The pink colored Judo Gi became a trademark of LeBell and was a result of a laundry mix-up while preparing for a competition in Japan. A pair of red shorts was mixed into the laundry that contained his Gi and turned the uniform a shade of pink. He was set to compete the following day, and being a Saturday evening when he received the now colored uniform, he had to compete in the pink uniform. This set the Japanese crowd livid (it was considered very insulting). LeBell claimed that he went on to win his division.

Self-Declared - The Grandfather of MMA

Lebell was cast on the 'I am Bruce Lee' documentary about the life of the martial arts legend Bruce Lee, but there he referred Lee as an athlete rather than a martial artist. In that documentary, Lebell was seen to be provoked when the UFC President, Dana White, and other UFC fighters talking about Lee's contributions and influences on modern MMA, and were adamant that Lee was the real ‘Father of MMA.’

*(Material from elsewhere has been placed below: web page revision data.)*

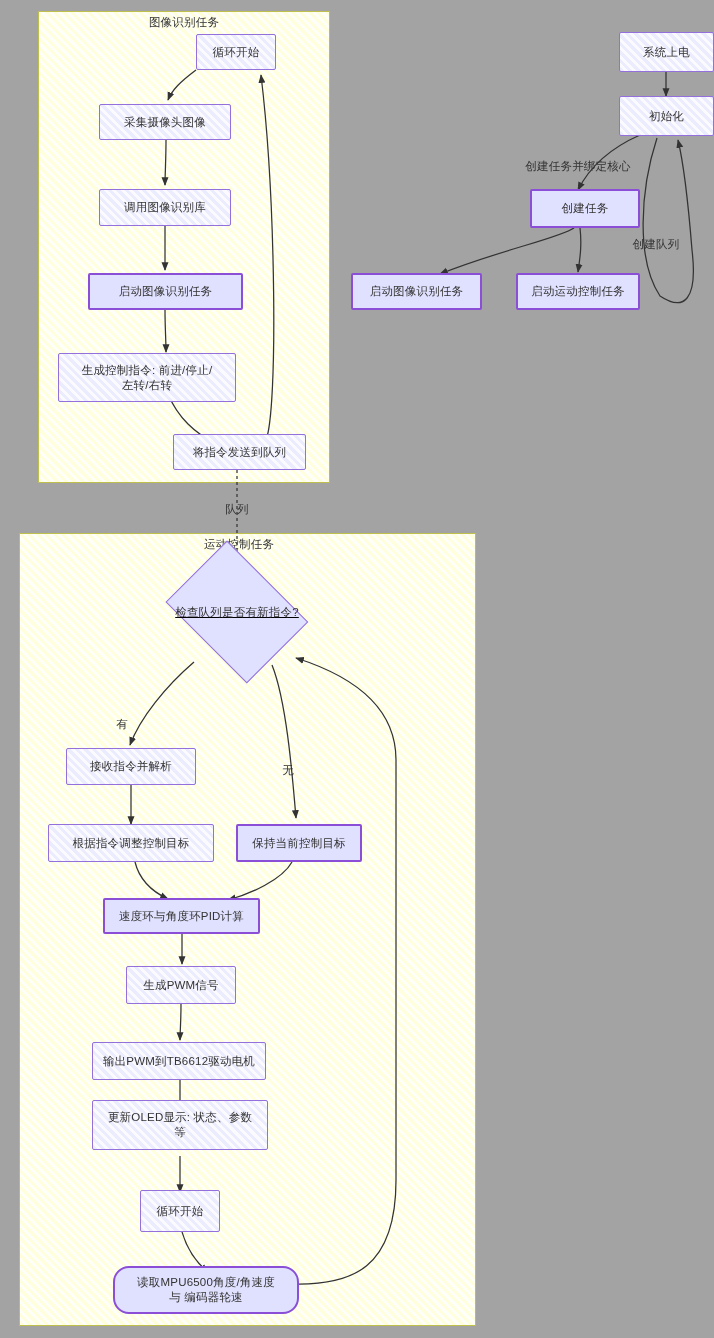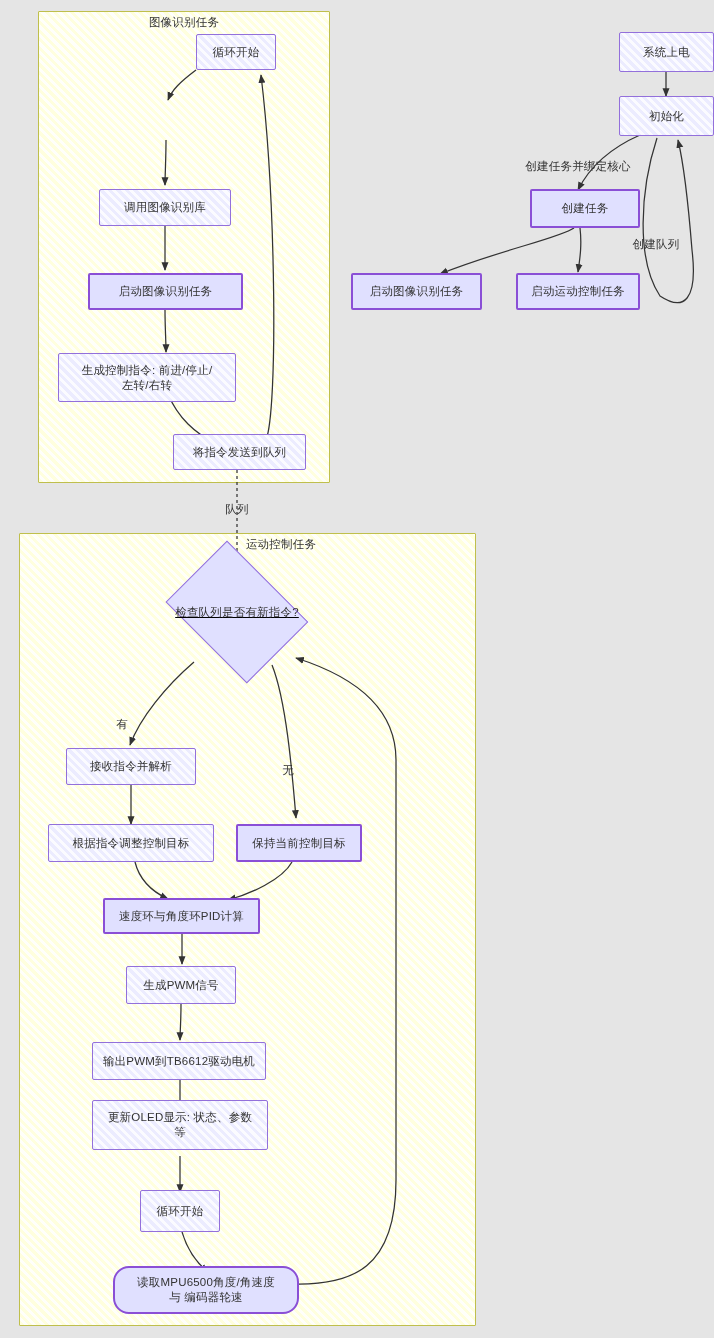--- a/index.html
+++ b/index.html
@@ -12,7 +12,7 @@
     position:relative;
     width:714px;
     height:1338px;
-    background:#e5e5e5;
+    background:#a3a3a3;
     overflow:hidden;
   }
   svg.layer{

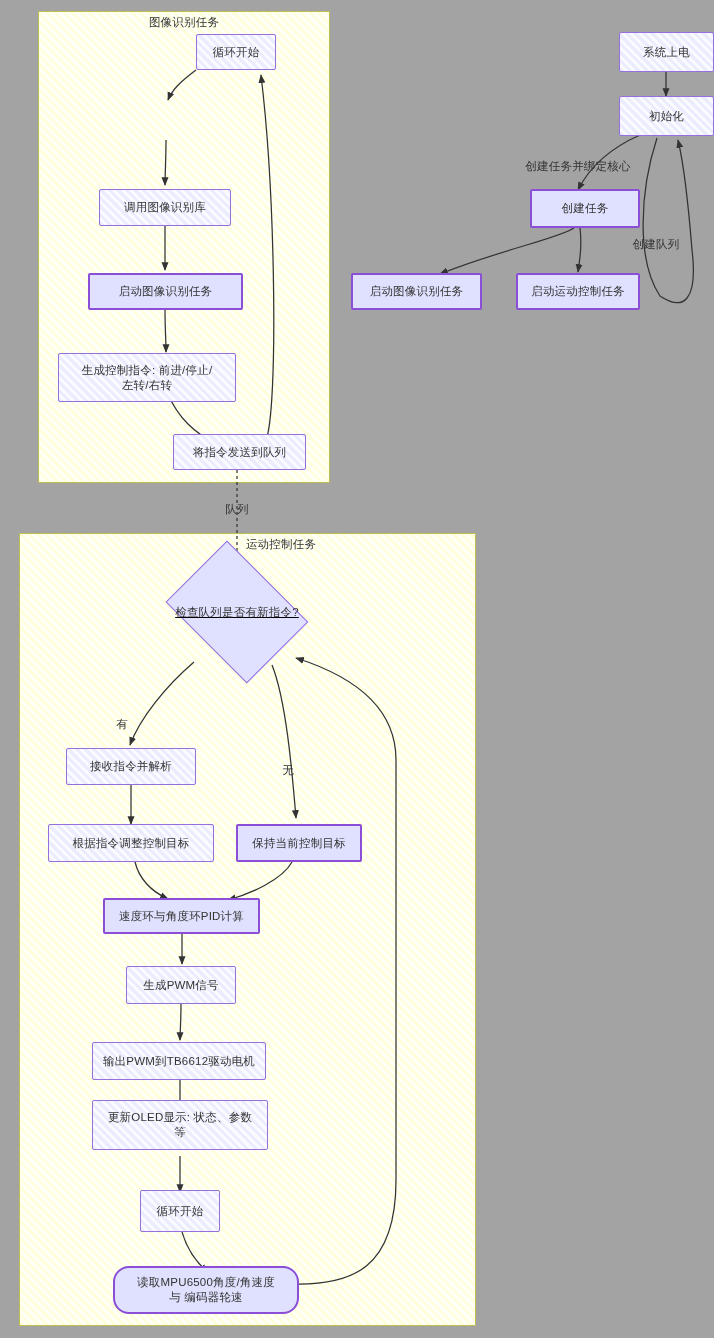--- a/index.html
+++ b/index.html
@@ -176,6 +176,7 @@
 
   <div class="node" style="left:196px; top:34px; width:80px; height:36px;">循环开始</div>
 
+  <div class="node" style="left:99px; top:104px; width:132px; height:36px;">采集摄像头图像</div>
 
   <div class="node" style="left:99px; top:189px; width:132px; height:37px;">调用图像识别库</div>
 

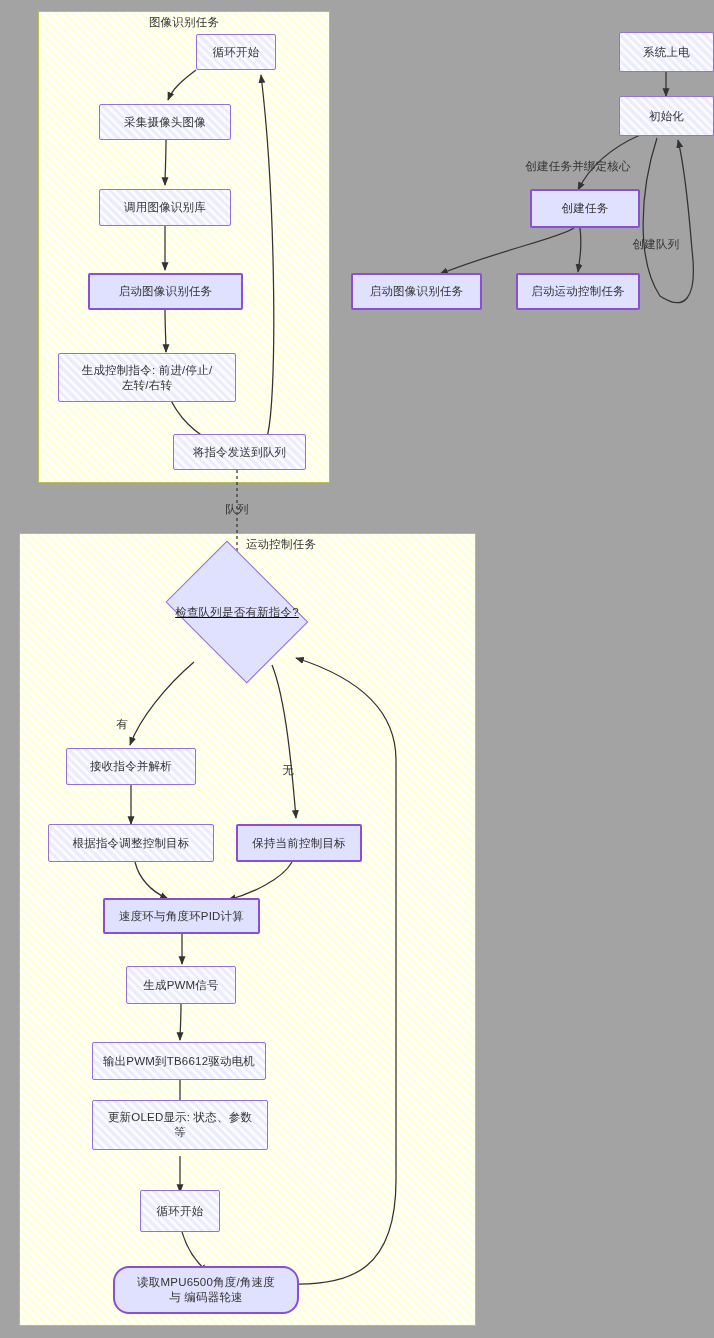--- a/index.html
+++ b/index.html
@@ -117,7 +117,7 @@
   <div class="cluster" style="left:19px; top:533px; width:457px; height:793px;"></div>
 
   <div class="cluster-title" style="left:184px; top:15px;">图像识别任务</div>
-  <div class="cluster-title" style="left:239px; top:537px;margin-left:42px;">运动控制任务</div>
+  <div class="cluster-title" style="left:239px; top:537px;">运动控制任务</div>
 
   <svg class="layer" viewBox="0 0 714 1338">
     <defs>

Later in the film LeBell professes, in a close-up shot on screen:

"They say that Bruce Lee was the father of mixed martial arts. That bothers me; if he's the father of mixed martial arts, I'm the grandfather of mixed martial arts, and if you don't believe me, I'll choke you.”

LeBell also said that he was the one who taught Lee the 'arm-bar', which Lee used in the opening scene in the movie, 'Enter the Dragon'. However, that technique was actually a 'crucifix submission' (different with an arm-bar) which Lee had demonstrated in one of his early books.

Despite Lebell’s many claims that he had a working relationship and influence on Bruce Lee's grappling, Lebell was not even mentioned once by Lee anywhere, and his claims are always seen to be exaggerated, burden of proof or against what other people know about Bruce Lee.